Chi si lamenta del pullman che non passa più, dei treni regionali che arrivano in ritardo o che vengono soppressi all’ultimo forse non ha mai provato l’ebrezza di vedere il proprio volo cancellato prima di un weekend romantico, di un viaggio per lavoro o semplicemente prima di qualche giorno tanto atteso per trascorrerlo come turisti.
Il 27 maggio scorso però è successo e ben 75 mila viaggiatori sono rimasti a terra.

Il fatto è avvenuto a Londra, negli aeroporti di Heathrow e Gatwick (due dei nove aeroporti che servono la città) e la protagonista di questo fatto è stata la British airways. Fondata nel 1971, si tratta della compagnia britannica più grande e con il maggior numero di destinazioni internazionali che vanno dall’Europa all’Africa, dall’Asia alle Americhe.
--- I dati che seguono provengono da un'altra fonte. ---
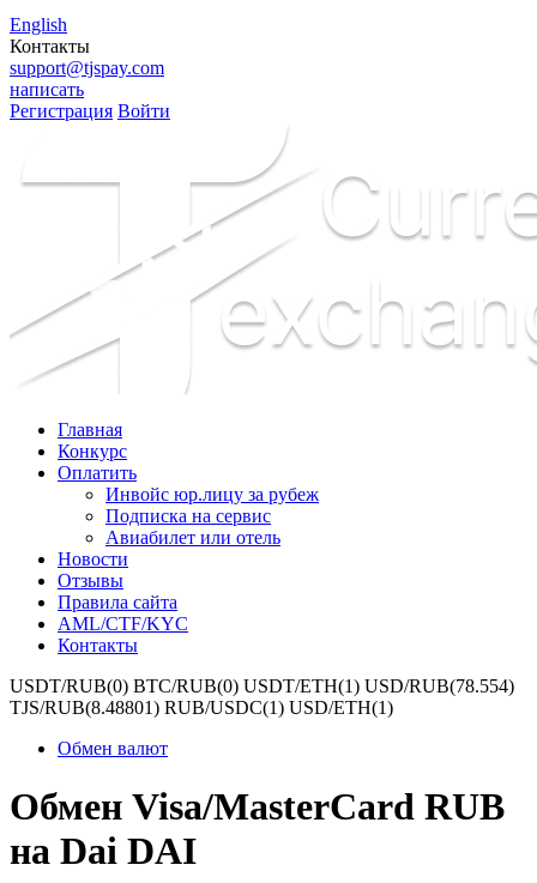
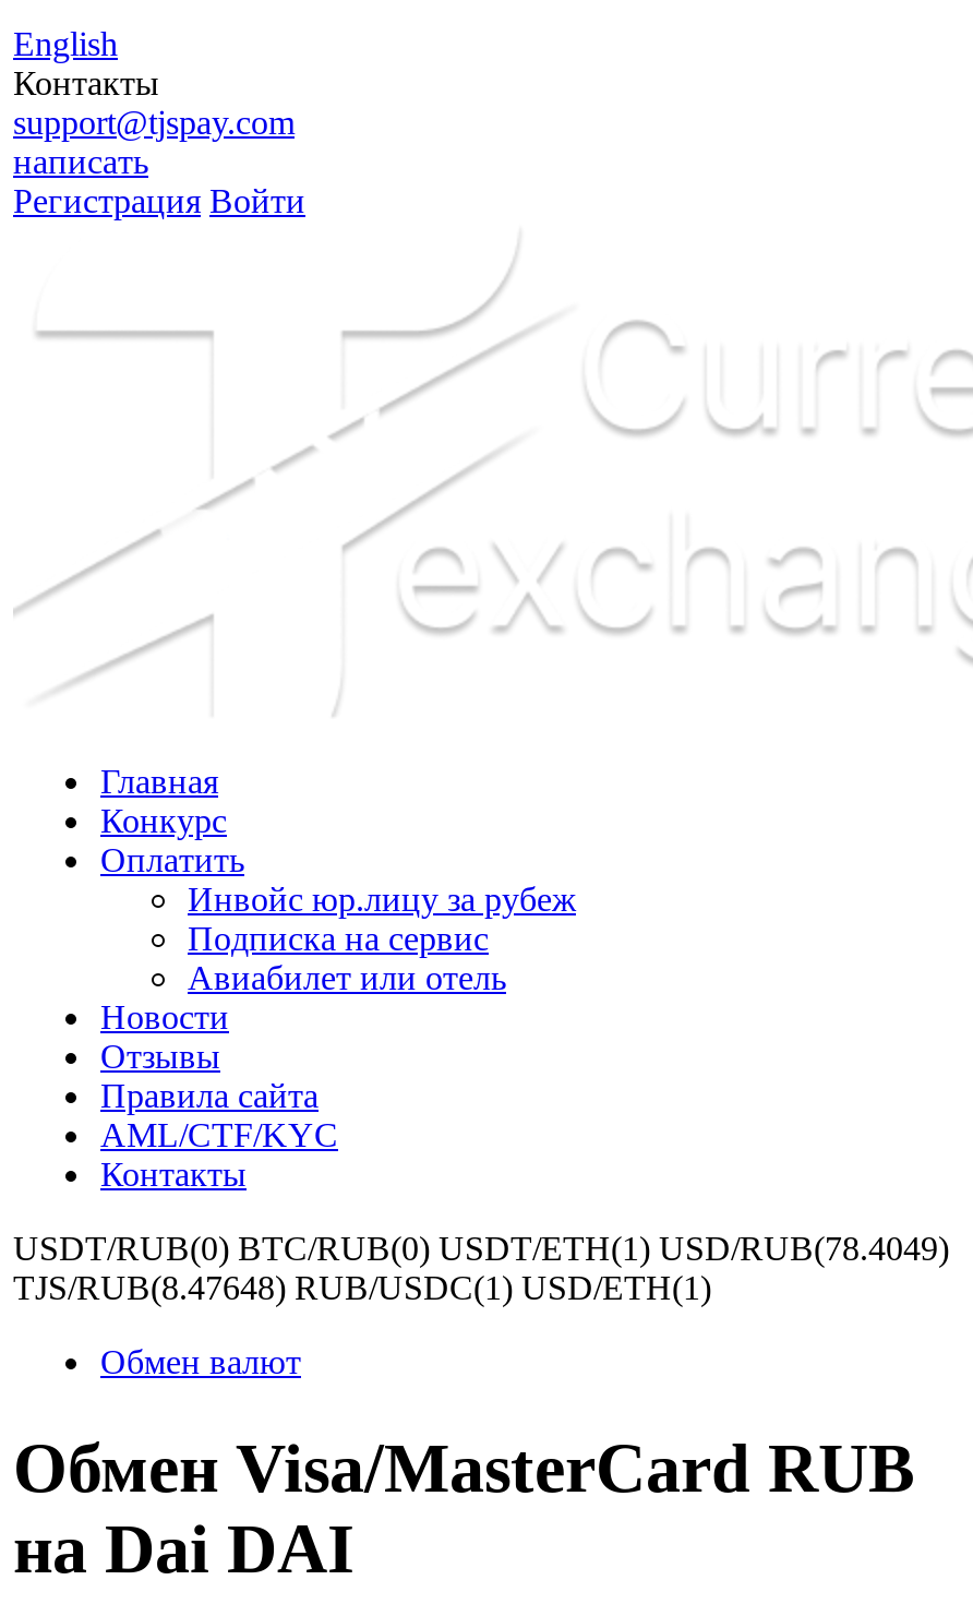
[10,676,514,696] USDT/RUB(0) BTC/RUB(0) USDT/ETH(1) USD/RUB(78.554) -> [13,1230,949,1267] USDT/RUB(0) BTC/RUB(0) USDT/ETH(1) USD/RUB(78.4049)
[10,697,393,718] TJS/RUB(8.48801) RUB/USDC(1) USD/ETH(1) -> [13,1269,711,1306] TJS/RUB(8.47648) RUB/USDC(1) USD/ETH(1)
Ultimamente però aveva ricevuto molte critiche poiché è stata dichiarata la decisione di ridurre lo spazio tra una poltrona e l’altra a partire dal 2018: infatti Alex Cruz, nuovo amministratore delegato della compagnia, ha deciso di aumentare il numero di posti da 168 a 180, riducendo lo spazio tra i sedili di due centimetri e mezzo. Inoltre nei voli con rotte più brevi il cibo e i drink erano divenuti a pagamento. Tutto questo per abbassare i prezzi dei biglietti e iniziare a fare concorrenza alle compagnie low cost, tenendo però un’immagine di maggior qualità di servizio e sempre di linea di classe.
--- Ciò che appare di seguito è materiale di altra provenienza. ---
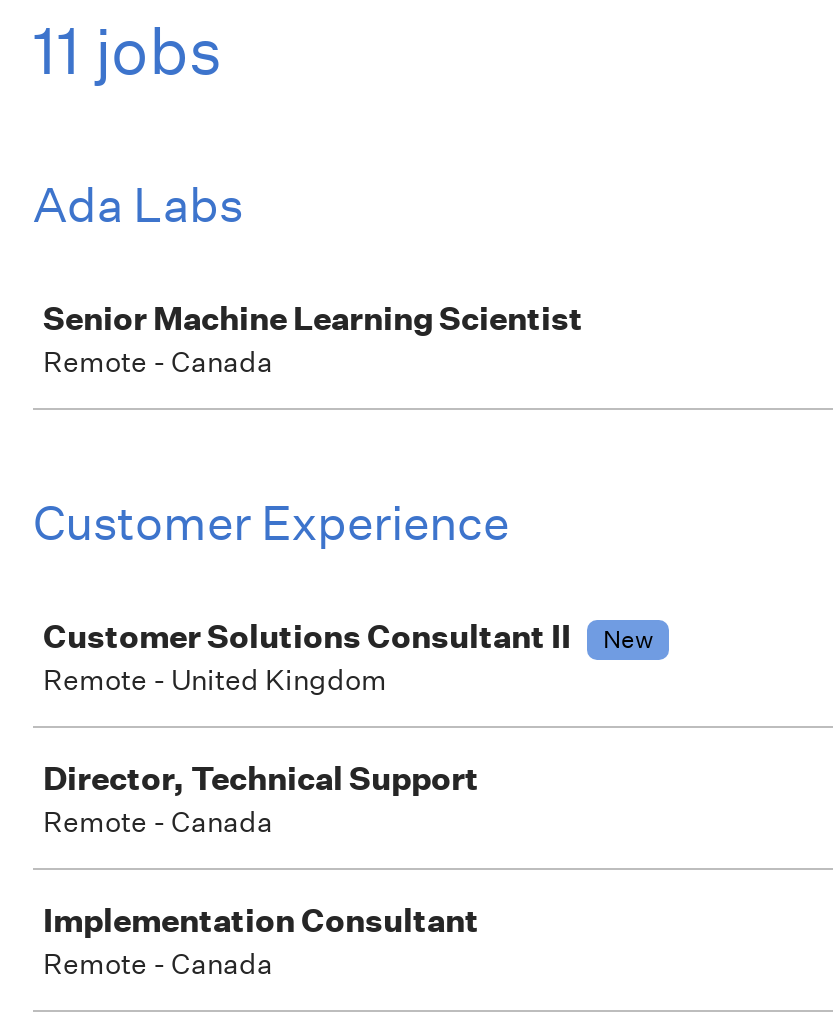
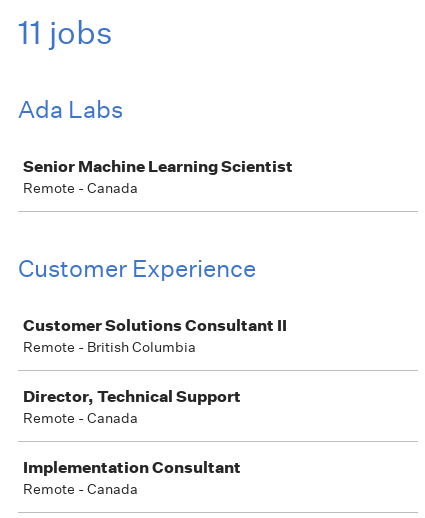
[43,622,653,698] New | Remote - United Kingdom -> [23,338,196,356] Remote - British Columbia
Quel giorno il sistema informatico è stato danneggiato provocando la soppressione di 479 voli – circa il 60% di quelli che la compagnia doveva compiere – delle 24h successive da Londra e anche da altre città. Il 28 maggio la British è stata costretta a cancellarne 193, mentre il giorno dopo ancora una decina.
Secondo le dichiarazioni di Willie Walsh, amministratore delegato di International Airlines Group – multinazionale anglo-spagnola nata nel 2011 dall’unione delle compagnie aeree di bandiera della Gran Bretagna (British Airways) e della Spagna (Iberia) –  si dice che tutti i disagi di quella giornata sono stati causati da un errore: il tecnico che stava lavorando in quel momento nel centro dati avrebbe schiacciato un tasto sbagliato, facendo saltare la corrente e provocando quindi il black-out totale.
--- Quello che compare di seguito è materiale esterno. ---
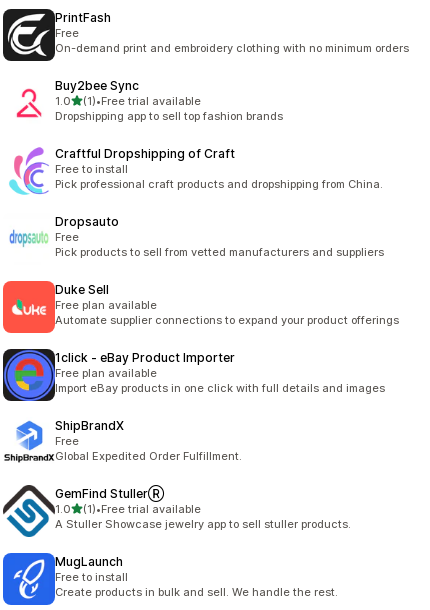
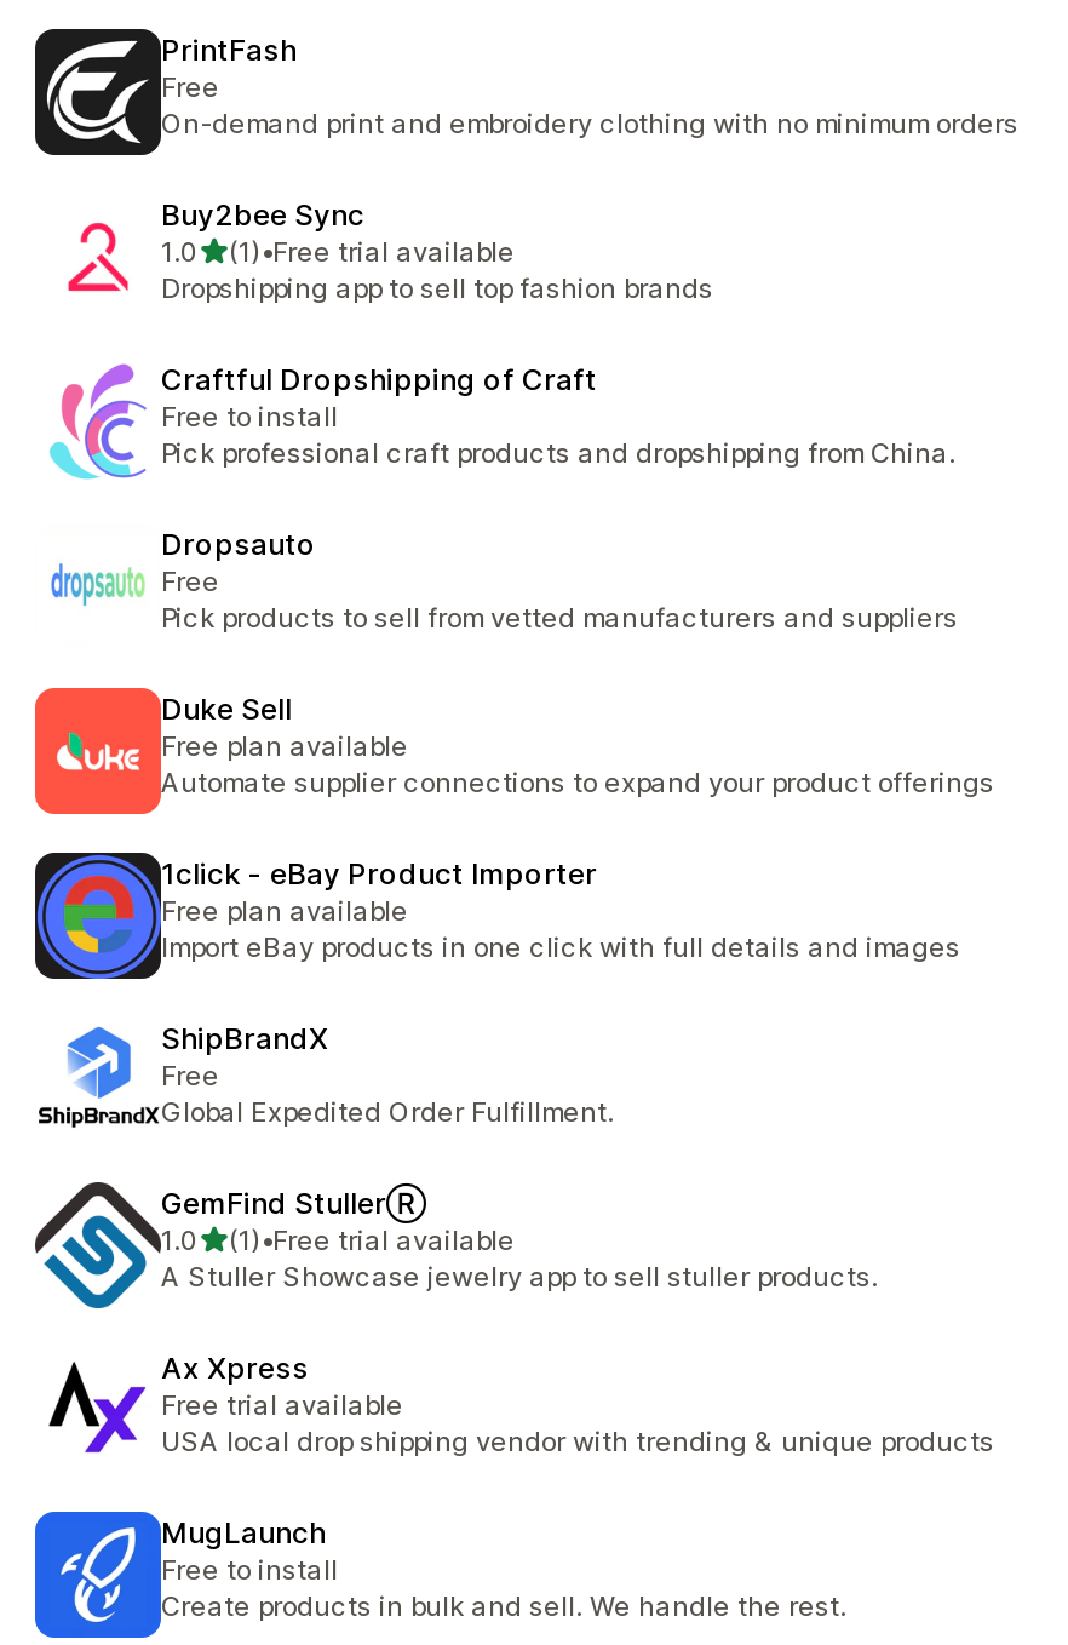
none -> [35,1347,994,1473] [image] | Ax Xpress | Free trial available | USA local drop shipping vendor with trending & unique products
Il problema principale è stato che il centro dati ordina e dirige moltissime notizie riguardo gli orari dei voli e lo smistamento negli aeroporti in cui atterra la compagnia. Per questo tutto è rimasto bloccato, poiché le informazioni riguardo le partenze e gli arrivi non erano più a portata di mano.

Dopo il caos di questi giorni, la British Airways rischia davvero grosso: dovrà pagare 150 milioni di sterline per i danni causati e rimborsare a tutti i passeggeri i biglietti. Inoltre, come conseguenza dell’accaduto, ha perso in borsa circa il 25% del suo valore (500 milioni di sterline).
Insomma, i problemi per questa compagnia saranno davvero tanti, sia per quanto riguarda i soldi che deve dare sia soprattutto per il numero di clienti che non la sceglieranno più: infatti questo fatto è stato la goccia che ha fatto traboccare il vaso, già ricco di lamentele dovute al cambio di offerta che si voleva fare.
I disagi subiti dai passeggeri in quei giorni non sono stati pochi: c’è chi per ore ha aspettato notizie che non arrivavano negli aeroporti o addirittura negli aerei pronti al decollo. Altri sono stati costretti a pagare cifre altissime per avere un posto sui primi voli in partenza di altre compagnie, oppure coloro che provavano a contattare la British Airways si sono sentiti dire dalla segreteria della compagnia che quella chiamata sarebbe costata 55 penny al minuto.
Ovviamente si è trattato di un comportamento per nulla corretto a cui la compagnia dovrà far fronte.